───── DATA FOR REVIEW ─────

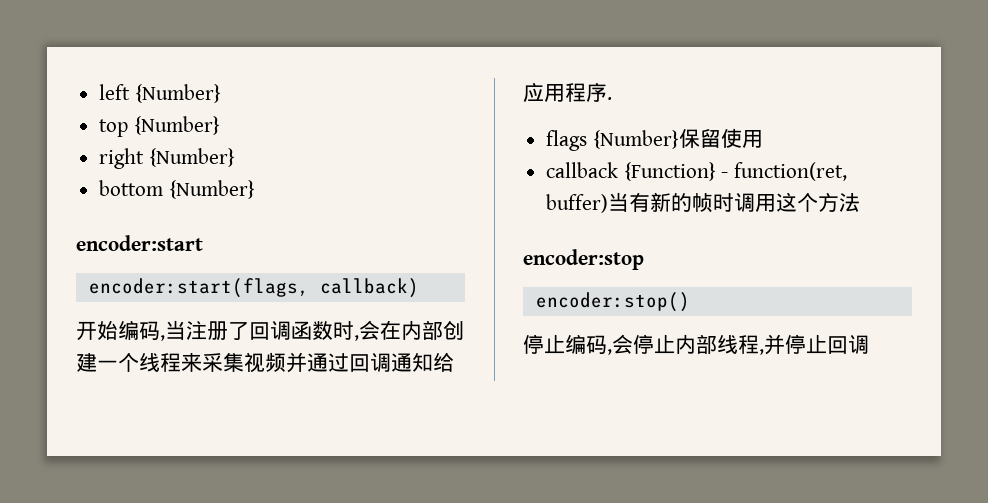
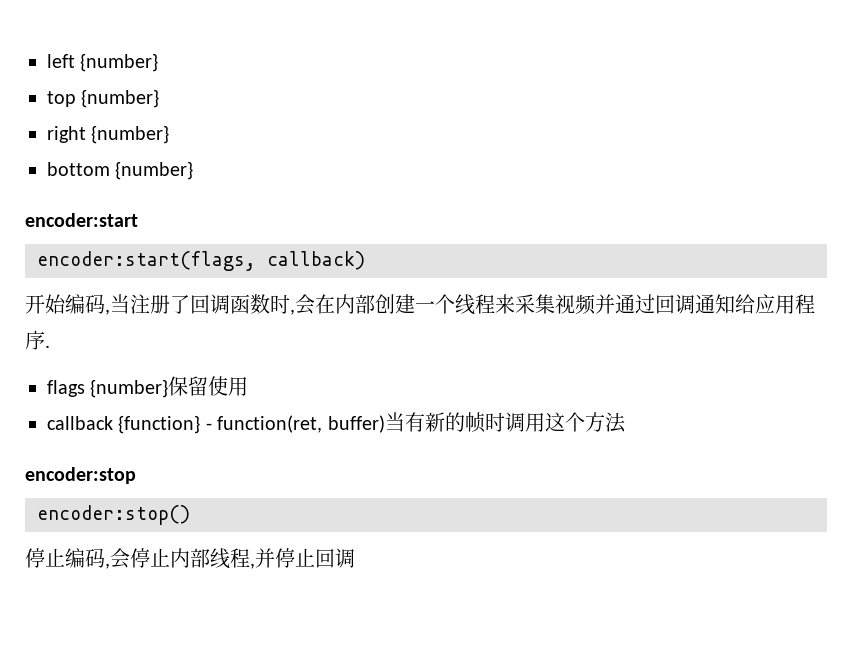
[134,84,221,103] {Number} -> [80,53,159,72] {number}
[133,116,220,135] {Number} -> [81,89,160,108] {number}
[148,148,235,167] {Number} -> [91,125,170,144] {number}
[168,180,255,199] {Number} -> [115,161,194,180] {number}
[592,130,679,149] {Number} -> [90,379,169,398] {number}
[623,162,716,181] {Function} -> [118,415,201,434] {function}

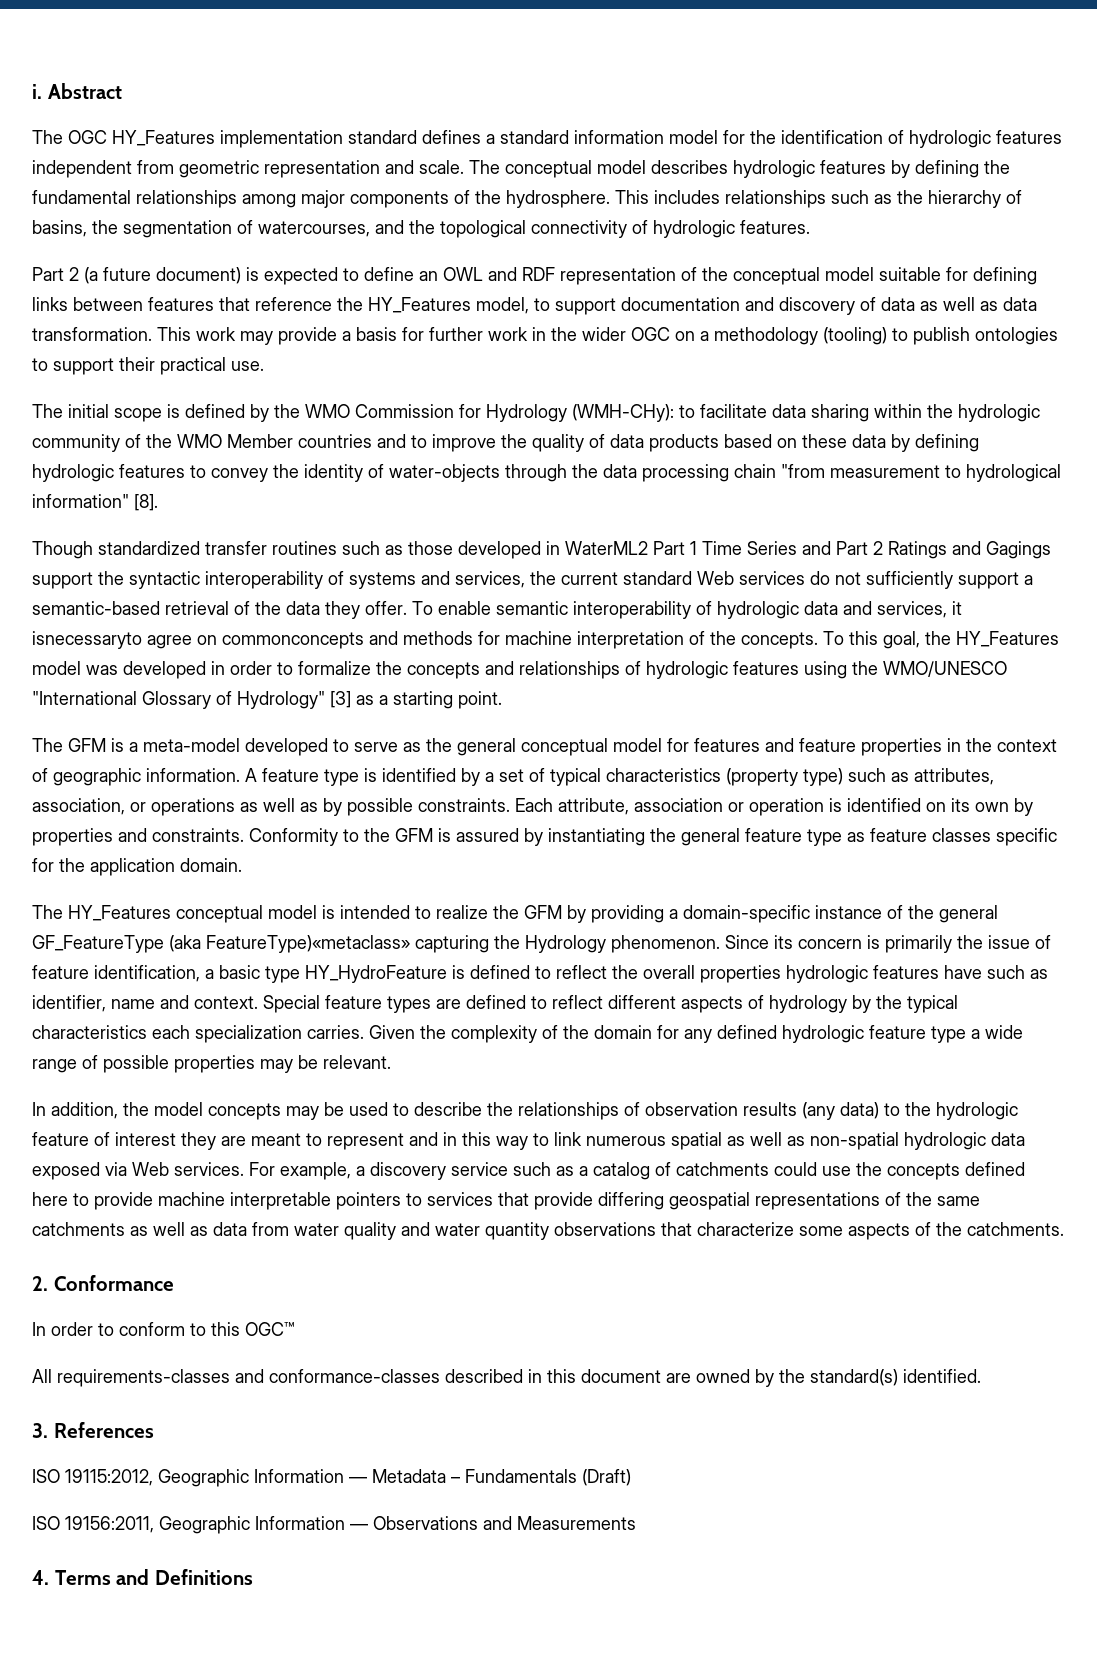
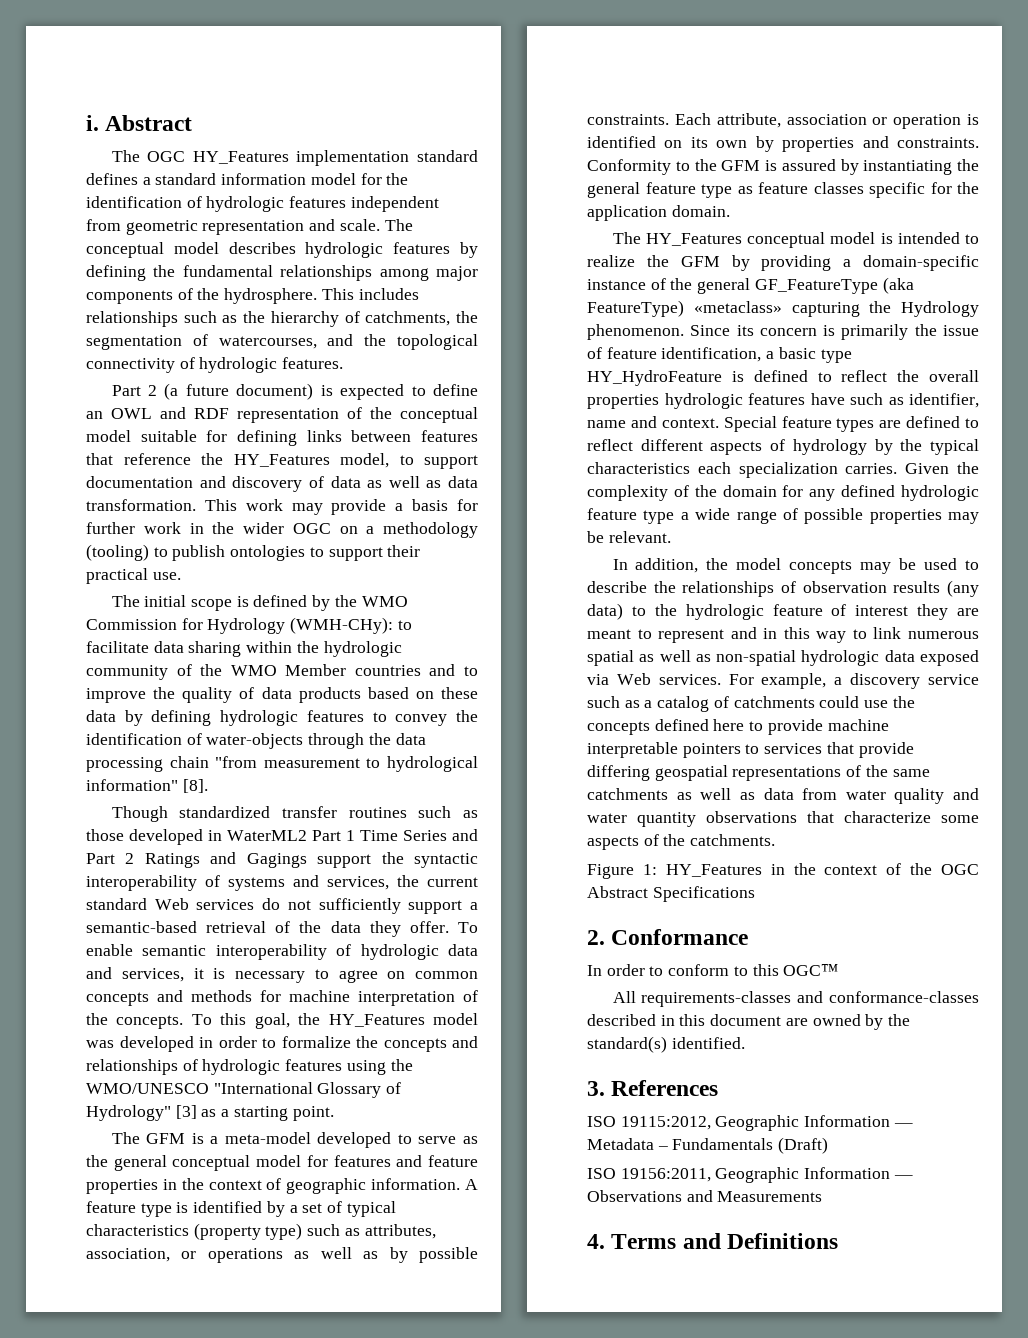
[32,220,87,237] basins, -> [365,311,451,326] catchments,
[304,464,363,482] identity -> [86,733,182,745] identification
[32,631,364,649] isnecessaryto agree on commonconcepts -> [213,968,478,983] [86,992,149,1006] is necessary to agree on common concepts
[206,935,410,953] FeatureType)«metaclass» -> [587,300,782,317] FeatureType) «metaclass»
(1064, 1229) none -> [587,863,979,879] [587,886,755,902] // Figure 1: HY_Features in the context of the OGC Abstract Specifications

─────

Exactly as they appear, write out the lines from the one containing "[32,631,364,649] isnecessaryto agree" through the final line of the entries above, both included.

[32,631,364,649] isnecessaryto agree on commonconcepts -> [213,968,478,983] [86,992,149,1006] is necessary to agree on common concepts
[206,935,410,953] FeatureType)«metaclass» -> [587,300,782,317] FeatureType) «metaclass»
(1064, 1229) none -> [587,863,979,879] [587,886,755,902] // Figure 1: HY_Features in the context of the OGC Abstract Specifications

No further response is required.